GooseFS’s monitoring metrics include the running statuses of clients, clusters, masters, workers, and processes.
Note:For more metric classifications, please see Metrics Library. Currently, GooseFS supports only the four metrics above.
Cluster status metric: records the monitoring data of the cluster, masters, and workers. These metrics show the running status of the entire cluster and each node. The recording format is as follows:
Master.[metricName].[tag1].[tag2]...
[Worker_ip].[metricName].[tag1].[tag2]...

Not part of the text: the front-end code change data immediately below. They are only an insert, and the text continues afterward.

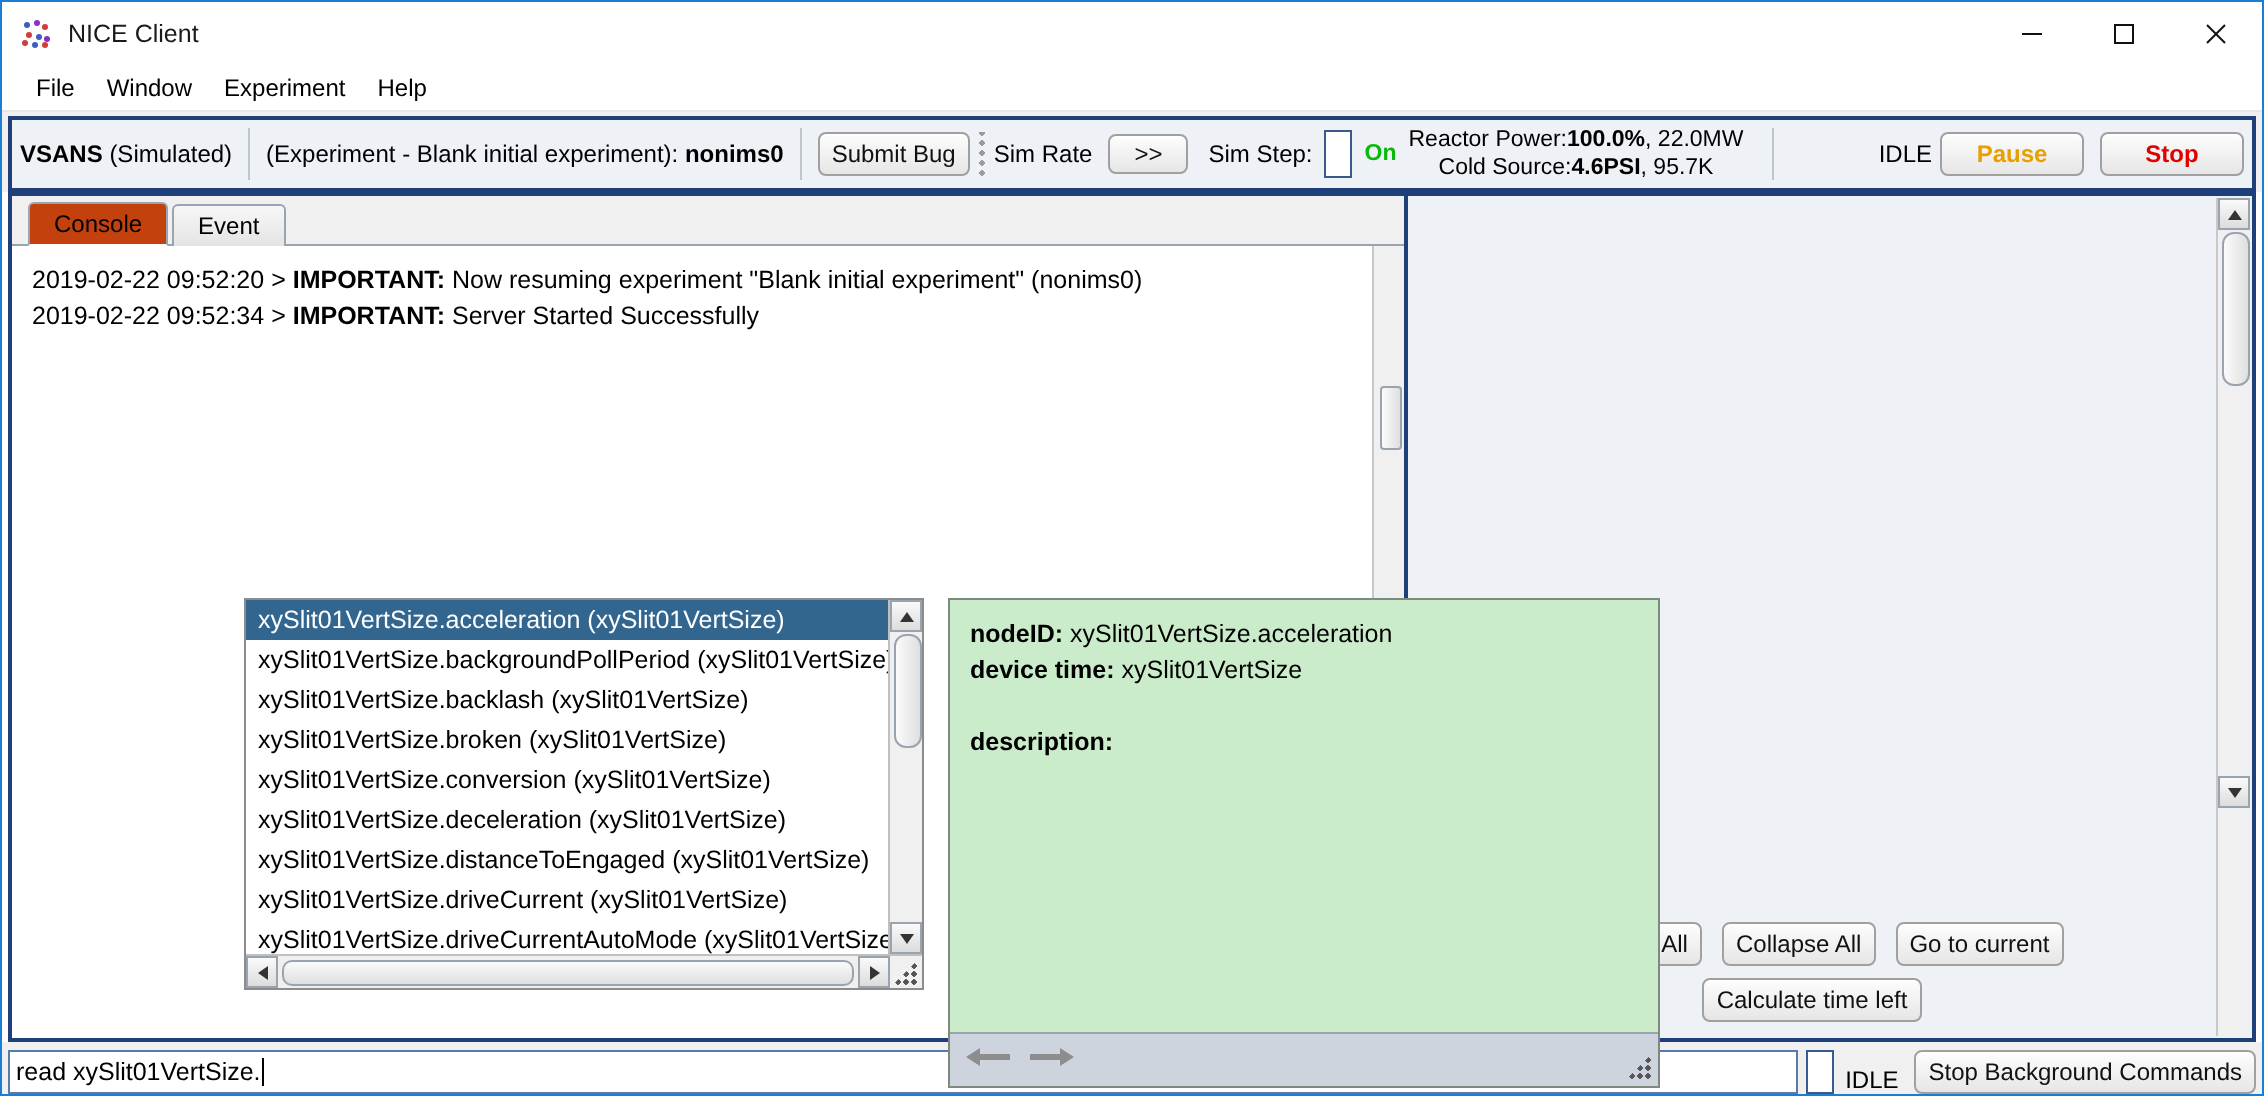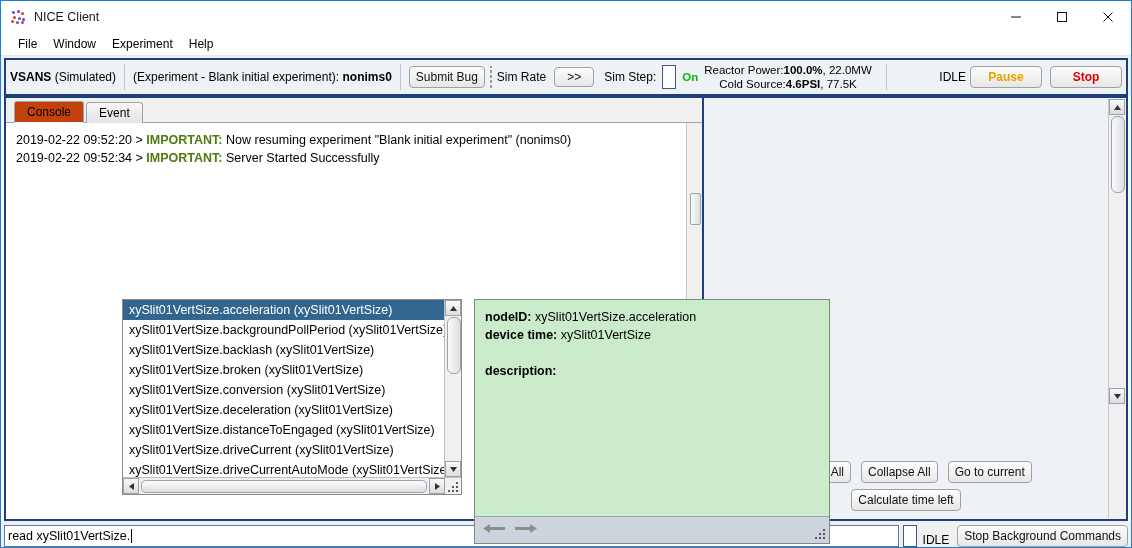--- a/index.html
+++ b/index.html
@@ -92,21 +92,21 @@
     background:linear-gradient(#f7f7f7,#e4e4e4);
     border-radius:3px 3px 0 0;margin-right:2px;
     position:relative;top:1px;
   }
   .tab.active{background:#c2410c;border-bottom:1px solid #ffffff;}
   .console{
     flex:1 1 auto;background:#fff;position:relative;min-height:0;
     padding:8px 0 0 10px;box-sizing:border-box;overflow:hidden;
   }
   .logline{font-size:12.5px;line-height:18px;white-space:nowrap;}
-  .imp{color:#4d7c0f;font-weight:bold;}
+  .imp{color:#000000;font-weight:bold;}
   .vscroll{
     position:absolute;right:0;top:0;bottom:0;width:15px;
     background:#f0f0f0;border-left:1px solid #c8c8c8;
   }
   .vthumb{position:absolute;left:3px;width:9px;border:1px solid #9aa4b0;background:linear-gradient(90deg,#fbfbfb,#dfdfdf);border-radius:2px;}
   .right-pane{
     flex:1 1 auto;
     border:2px solid #1f3f7a;border-left:none;
     box-sizing:border-box;background:#eef2f7;
     position:relative;min-height:0;
@@ -234,21 +234,21 @@
       <span class="sep"></span>
       <button class="btn">Submit Bug</button>
       <span class="grip"></span>
       <span class="lbl">Sim Rate</span>
       <button class="btn small" style="margin-left:8px;">&gt;&gt;</button>
       <span class="lbl" style="margin-left:10px;">Sim Step:</span>
       <span class="simstep-field"></span>
       <span class="on">On</span>
       <span class="reactor">
         <span>Reactor Power:</span><span class="b">100.0%</span><span>, 22.0MW</span><br>
-        <span>Cold Source:</span><span class="b">4.6PSI</span><span>, 77.5K</span>
+        <span>Cold Source:</span><span class="b">4.6PSI</span><span>, 95.7K</span>
       </span>
       <span class="sep"></span>
       <span style="margin-left:auto;"></span>
       <span class="lbl">IDLE</span>
       <button class="btn" style="width:72px;margin-left:4px;">
         <span class="pause">Pause</span>
       </button>
       <button class="btn" style="width:72px;margin-left:8px;">
         <span class="stop">Stop</span>
       </button>

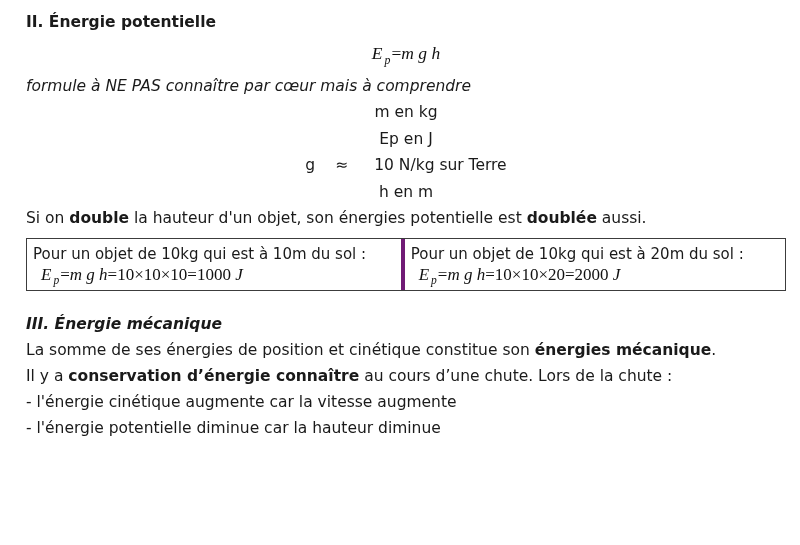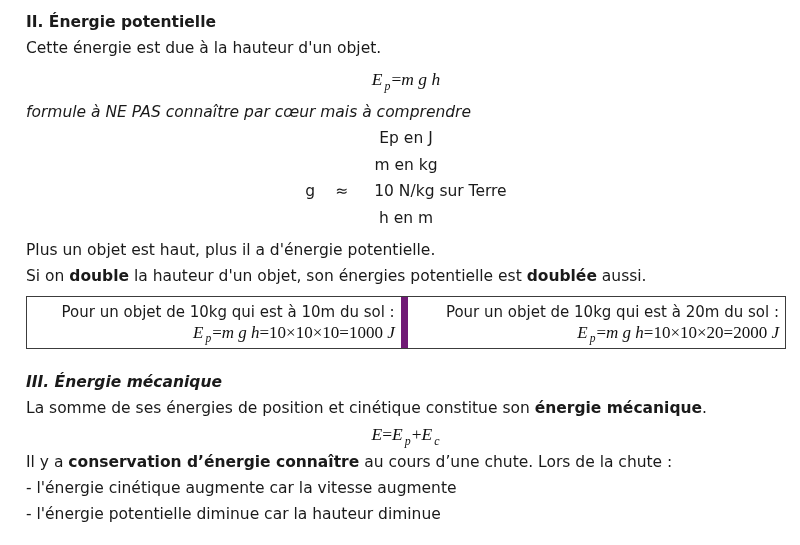--- a/index.html
+++ b/index.html
@@ -75,85 +75,81 @@
   .mt-20 { margin-top: 20px; font-style: italic; }
 
   
   .ex-table {
     margin-top: 7px;
     display: grid;
     grid-template-columns: 49.3% 50.7%;
     border: 1px solid #3c3c3c;
     box-sizing: border-box;
     width: 100%;
-    text-align: right;
   }
   .ex-cell {
     box-sizing: border-box;
     padding: 3px 6px 5px 6px;
   }
-  .ex-cell + .ex-cell { border-left: 7px solid #701a75; }
+  .ex-cell + .ex-cell { border-left: 4px solid #701a75; }
   .ex-caption {
     font-size: 15px;
     line-height: 24px;
   }
   .ex-formula {
     font-size: 17px;
     line-height: 17px;
     padding-left: 8px;
   }
 </style>
 </head>
 <body>
 
 <div class="page">
 
   <div class="heading">II. Énergie potentielle</div>
 
-  <div class="line">Cette énergie est due à la hauteur d'un objet.</div>
 
   <div class="formula formula-main"><span class="f-var">E</span><span class="f-var f-sub">p</span><span>=</span><span class="f-var">m g h</span></div>
 
   <div class="italic-note">formule à NE PAS connaître par cœur mais à comprendre</div>
 
   <div class="units-block">
+    <div class="unit-line">m en kg</div>
     <div class="unit-line">Ep en J</div>
-    <div class="unit-line">m en kg</div>
     <div class="g-line">
       <span class="g-sym">g</span>
       <span class="g-approx">≈</span>
       <span>10 N/kg sur Terre</span>
     </div>
     <div class="unit-line">h en m</div>
   </div>
 
-  <div class="para mt-6">Plus un objet est haut, plus il a d'énergie potentielle.</div>
 
   <div class="para">
     <span>Si on </span><span class="bold">double</span><span> la hauteur d'un objet, son énergies potentielle est </span><span class="bold">doublée</span><span> aussi.</span>
   </div>
 
   <div class="ex-table">
     <div class="ex-cell">
       <div class="ex-caption">Pour un objet de 10kg qui est à 10m du sol :</div>
       <div class="formula ex-formula"><span class="f-var">E</span><span class="f-var f-sub">p</span><span>=</span><span class="f-var">m g h</span><span>=10×10×10=1000 </span><span class="f-var">J</span></div>
     </div>
     <div class="ex-cell">
       <div class="ex-caption">Pour un objet de 10kg qui est à 20m du sol :</div>
       <div class="formula ex-formula"><span class="f-var">E</span><span class="f-var f-sub">p</span><span>=</span><span class="f-var">m g h</span><span>=10×10×20=2000 </span><span class="f-var">J</span></div>
     </div>
   </div>
 
   <div class="heading mt-20">III. Énergie mécanique</div>
 
   <div class="para">
-    <span>La somme de ses énergies de position et cinétique constitue son </span><span class="bold">énergie mécanique</span><span>.</span>
+    <span>La somme de ses énergies de position et cinétique constitue son </span><span class="bold">énergies mécanique</span><span>.</span>
   </div>
 
-  <div class="formula formula-mech"><span class="f-var">E</span><span>=</span><span class="f-var">E</span><span class="f-var f-sub">p</span><span>+</span><span class="f-var">E</span><span class="f-var f-sub">c</span></div>
 
   <div class="para">
     <span>Il y a </span><span class="bold">conservation d’énergie connaître</span><span> au cours d’une chute. Lors de la chute :</span>
   </div>
 
   <div class="para">- l'énergie cinétique augmente car la vitesse augmente</div>
   <div class="para">- l'énergie potentielle diminue car la hauteur diminue</div>
 
 </div>
 

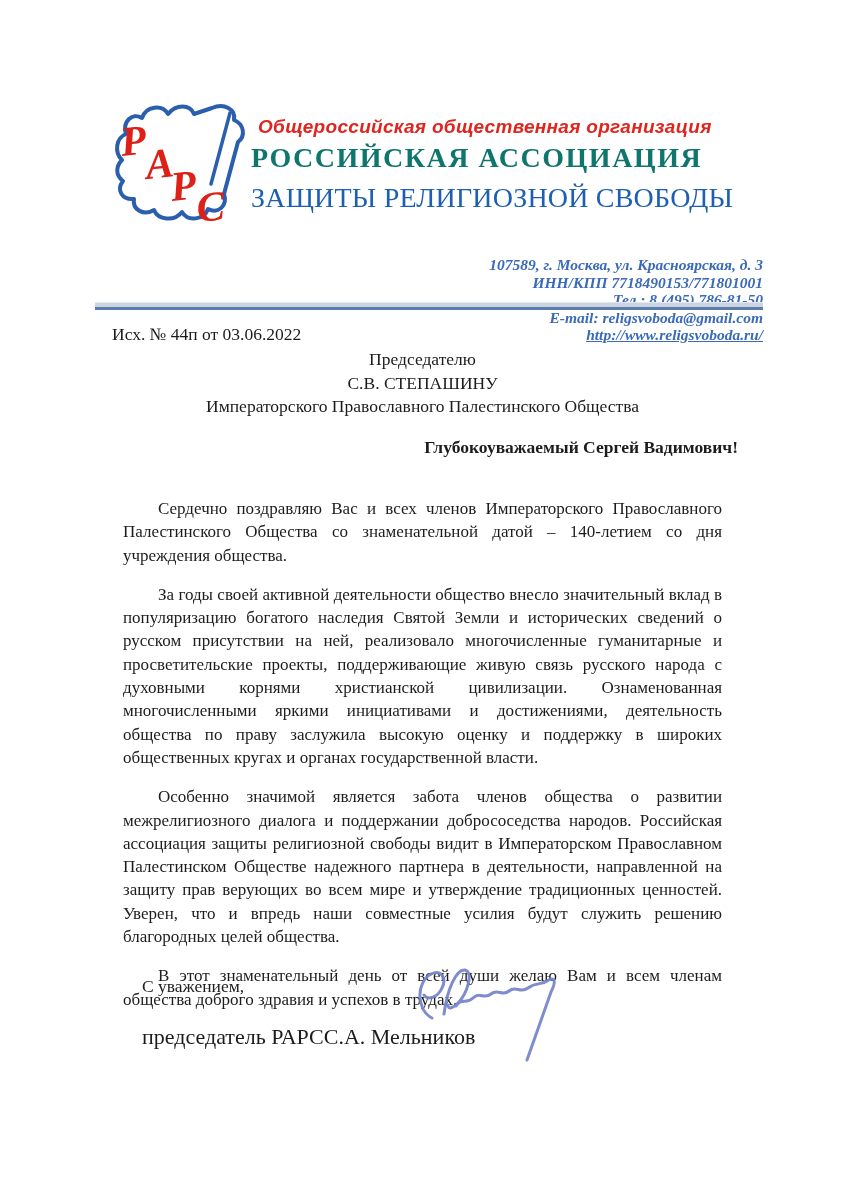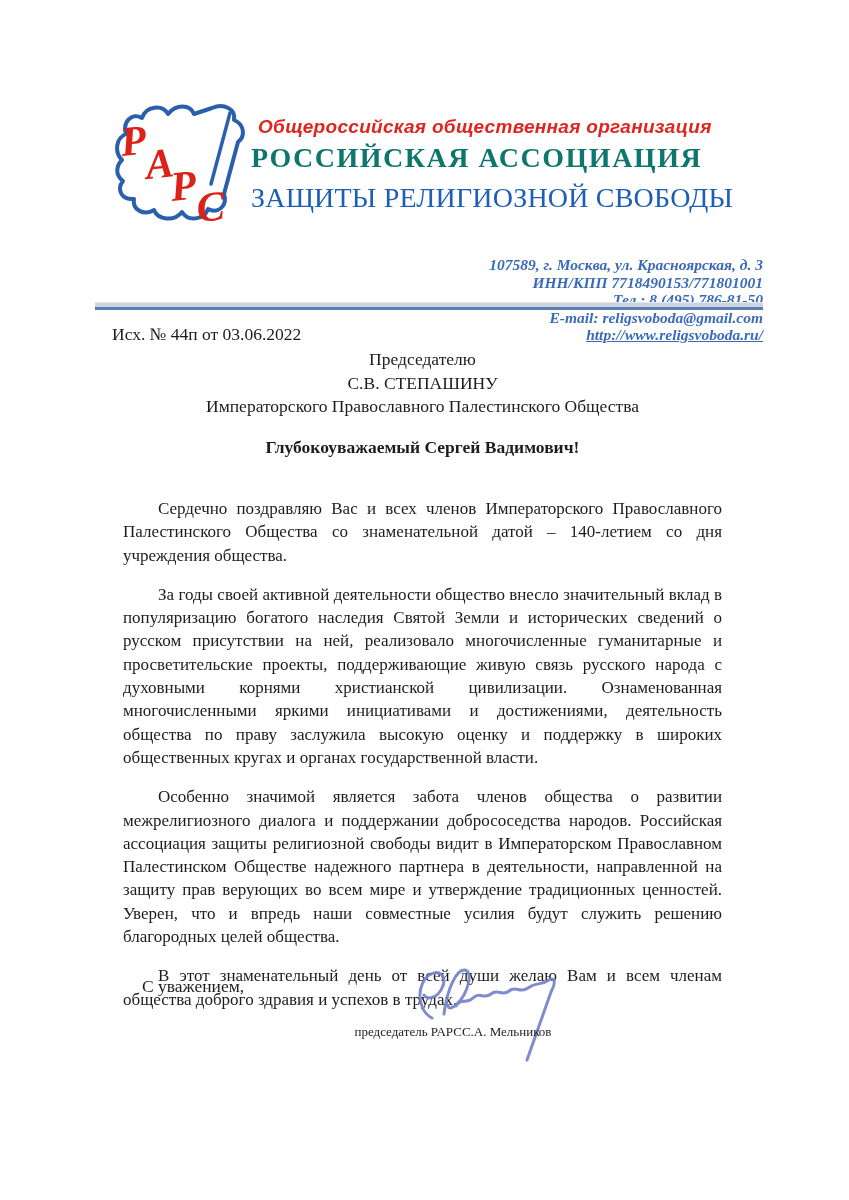--- a/index.html
+++ b/index.html
@@ -29,33 +29,33 @@
   .divider{
     position:absolute;left:95px;top:302px;width:668px;height:4px;
     background:#ccd4e0;border-top:1px solid #e4e8ee;border-bottom:3px solid #5b7cae;
   }
   .ref{position:absolute;left:112px;top:324px;font-size:17.5px;}
   .addressee{
     position:absolute;left:107px;top:348px;width:631px;text-align:center;
     font-weight:normal;font-size:17.5px;line-height:23.5px;
   }
   .salutation{
-    position:absolute;left:107px;top:437px;width:631px;text-align:center;
+    position:absolute;left:107px;top:437px;width:631px;text-align:right;
     font-weight:bold;font-size:17.5px;
   }
   .bodytext{
     position:absolute;left:107px;top:481px;width:631px;
     font-size:17px;line-height:23.3px;text-align:justify;
   }
   .bodytext p{margin:16px;text-indent:35px;}
   .closing{position:absolute;left:142px;top:976px;font-size:17.5px;}
   .signature{position:absolute;left:396px;top:952px;width:190px;height:122px;}
   .signrow{
-    position:absolute;left:120px;top:1024px;width:631px;box-sizing:border-box;
-    padding-left:35px;display:flex;justify-content:center;font-size:13px;
+    position:absolute;left:107px;top:1024px;width:631px;box-sizing:border-box;
+    padding-left:35px;display:flex;justify-content:flex-start;font-size:22px;
   }
   .logo-letter{
     font-family:"Liberation Serif",serif;font-weight:bold;font-style:italic;
     font-size:42px;fill:#db2118;
   }
 </style>
 </head>
 <body>
 
 <div class="page">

Process metric: records the number of requests, delay, CPU consumption, and RPC calling times for the cluster. These metrics can be pushed to and displayed on a third-party monitoring tool. The recording format is as follows:
[processType].[metricName].[tag1].[tag2]...[hostName]
If a GooseFS cluster is deployed, clients and workers will send the monitoring data to the master periodically through the heartbeat. You can use goosefs.master.worker.heartbeat.interval
and goosefs.user.metrics.heartbeat.interval
to set the heartbeat interval of workers and clients, respectively.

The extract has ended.